Yeah. See as of now, we are focusing on improving profitability and improving free cash flow generation also. But any concrete debt reduction, I think we will most probably happen only in next year. I would rather say, maybe after H1 only. So in-between, of course, we will continue to improve operations, but a significant reduction if you want to see. I think it will start happening only from H2 onwards.

Aditya Jhawar — Investec — Analyst

Yeah. So from H2 of FY’24?

Tarang Jain — Chairman and Managing Director

Correct.

Aditya Jhawar — Investec — Analyst

Okay. Okay. Final question is about the capex plan for this year and next year, if you can give some sense?

Tarang Jain — Chairman and Managing Director

Yeah. This year we may end up at around INR150 crores of total capex. Next year, maybe slightly higher, maybe at somewhere between INR200 crores, INR250 crores is what we may end up at.

Aditya Jhawar — Investec — Analyst

Perfect. That’s it from my side. All the best.

Tarang Jain — Chairman and Managing Director

Thank you.

Operator

Thank you. The next question is from the line of Anand Trivedi from Nepean Capital. Please go ahead.

Anand Trivedi — Nepean Capital — Analyst

Yeah. Hi, congrats on a good set of numbers. Just following-up on the earlier question, what do you expect to end up this year with net debt side? Net debt number?

K. Mahender Kumar — Chief Financial Officer

Net debt will more or less be around the current levels. I think we have been maintaining at INR1,300 crores since the — our divestment. It will more or less be around those levels, it may slightly go up or down by about INR30 crores to INR50 crores depending upon various other factors. But there won’t be a significant change from the current levels.

Anand Trivedi — Nepean Capital — Analyst

Okay. And I just wanted to understand the concept of lifetime new orders. What is the — what is lifetime mean?

K. Mahender Kumar — Chief Financial Officer

Yeah. So generally, we assume that there is a five-year lifecycle of the product, whatever we get. So we basically compute what could be the probable revenue over the next five-year period once we start making the product.

Anand Trivedi — Nepean Capital — Analyst

Okay. So numbers that you have in the presentation they are carryover the next five years?

K. Mahender Kumar — Chief Financial Officer

Yeah. So from the time they start. So we have given the commencement of production also in the table.

Anand Trivedi — Nepean Capital — Analyst

Right. So from, for example, we have 14 to 16 from FY’23 onwards. That is what you’d expect, starting from FY’23 over the next five years?
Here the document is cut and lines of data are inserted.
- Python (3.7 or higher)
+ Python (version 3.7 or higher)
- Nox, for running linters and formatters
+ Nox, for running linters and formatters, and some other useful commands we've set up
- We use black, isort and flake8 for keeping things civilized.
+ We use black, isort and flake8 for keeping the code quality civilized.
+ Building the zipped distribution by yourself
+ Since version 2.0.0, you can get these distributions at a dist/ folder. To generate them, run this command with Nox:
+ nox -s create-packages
K. Mahender Kumar — Chief Financial Officer

Correct. Correct.

Anand Trivedi — Nepean Capital — Analyst

Okay. And one last question from my side for Tarang. Obviously, the two-wheeler segment has been challenging. Are you seeing any green shoots, what do you think will cause a turnaround? Just what’s the macro view on this?
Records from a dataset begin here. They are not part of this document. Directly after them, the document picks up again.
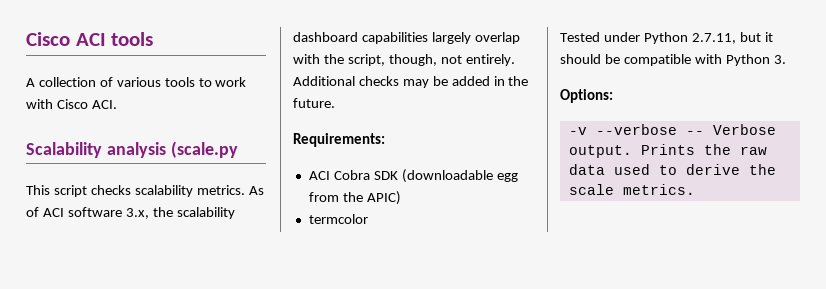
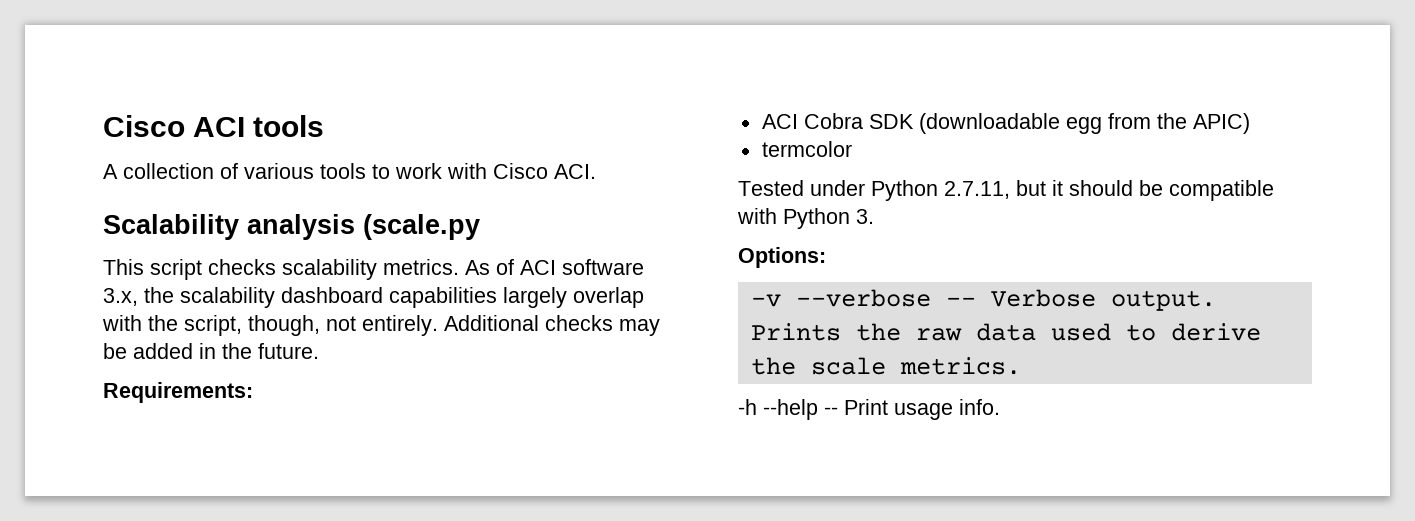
+ -h --help -- Print usage info.

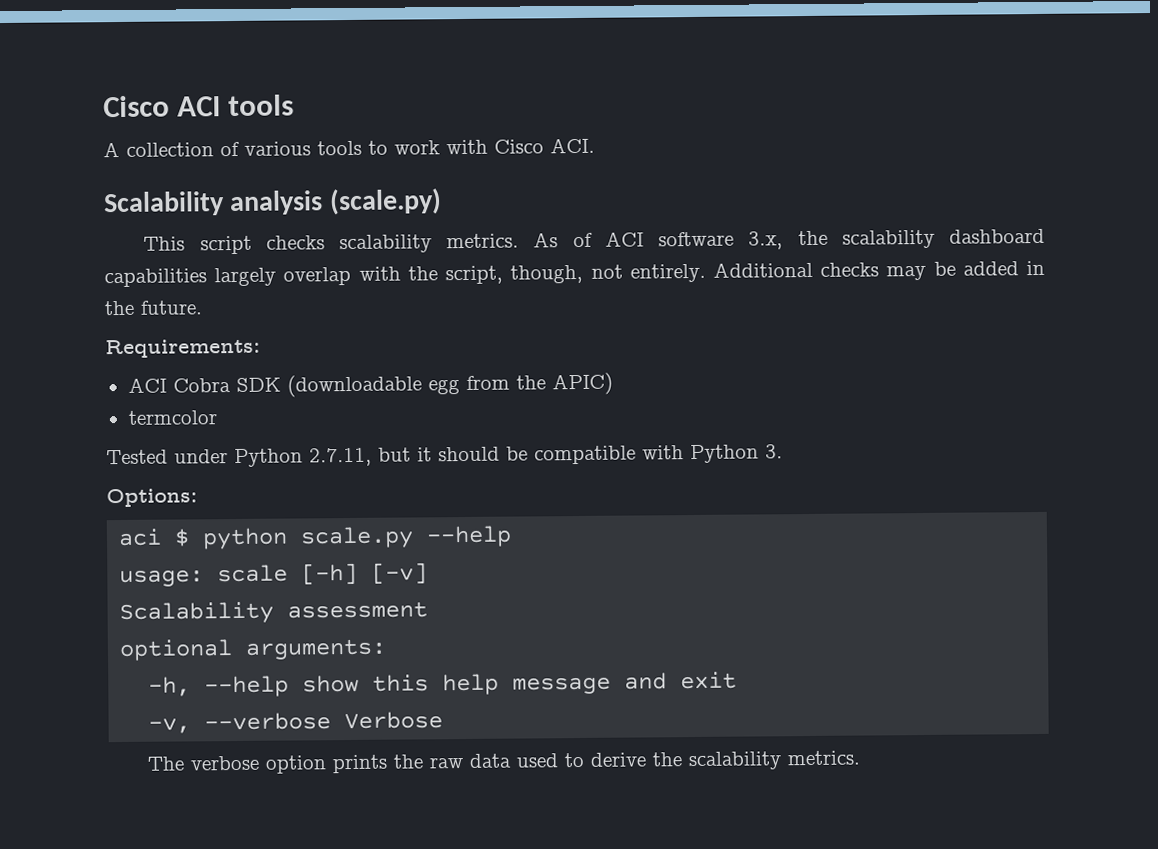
- Scalability analysis (scale.py
+ Scalability analysis (scale.py)
- -v --verbose -- Verbose output. Prints the raw data used to derive the scale metrics.
- -h --help -- Print usage info.
+ aci $ python scale.py --help
+ usage: scale [-h] [-v]
+ Scalability assessment
+ optional arguments:
+ -h, --help show this help message and exit
+ -v, --verbose Verbose
+ The verbose option prints the raw data used to derive the scalability metrics.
Tarang Jain — Chairman and Managing Director

You’re talking about the two-wheeler segment.

Anand Trivedi — Nepean Capital — Analyst

Yes.

Tarang Jain — Chairman and Managing Director

Yeah. The two-wheeler segment actually is definitely subdued as we know in all end, post this festive season. And I really don’t see much of it though I do see some improvement in January on the volume side, but frankly speaking, we have to wait-and-watch, I think till the first quarter of FY’24. Because at the moment, I don’t really see increase in volumes presently, because except maybe on the premium side of the two-wheelers, where we see a level of growth, but a larger portion, which is up to this 125CC, I mean, there, we don’t really see much of traction at the moment. So we will wait-and-watch. How — maybe get into the monsoon season and then there is an improvement. I don’t really — the moment, it also feel confident that things are going to really drastically go up, it will go up from the level of November and December what we saw, the last quarter, but then that’s not significantly up. So maybe we’ll wait probably till the monsoon, so really see a kind of a change happening. So that’s what I — that’s what I see at the moment, I don’t really next three, four months, I don’t really see things are going to really change much.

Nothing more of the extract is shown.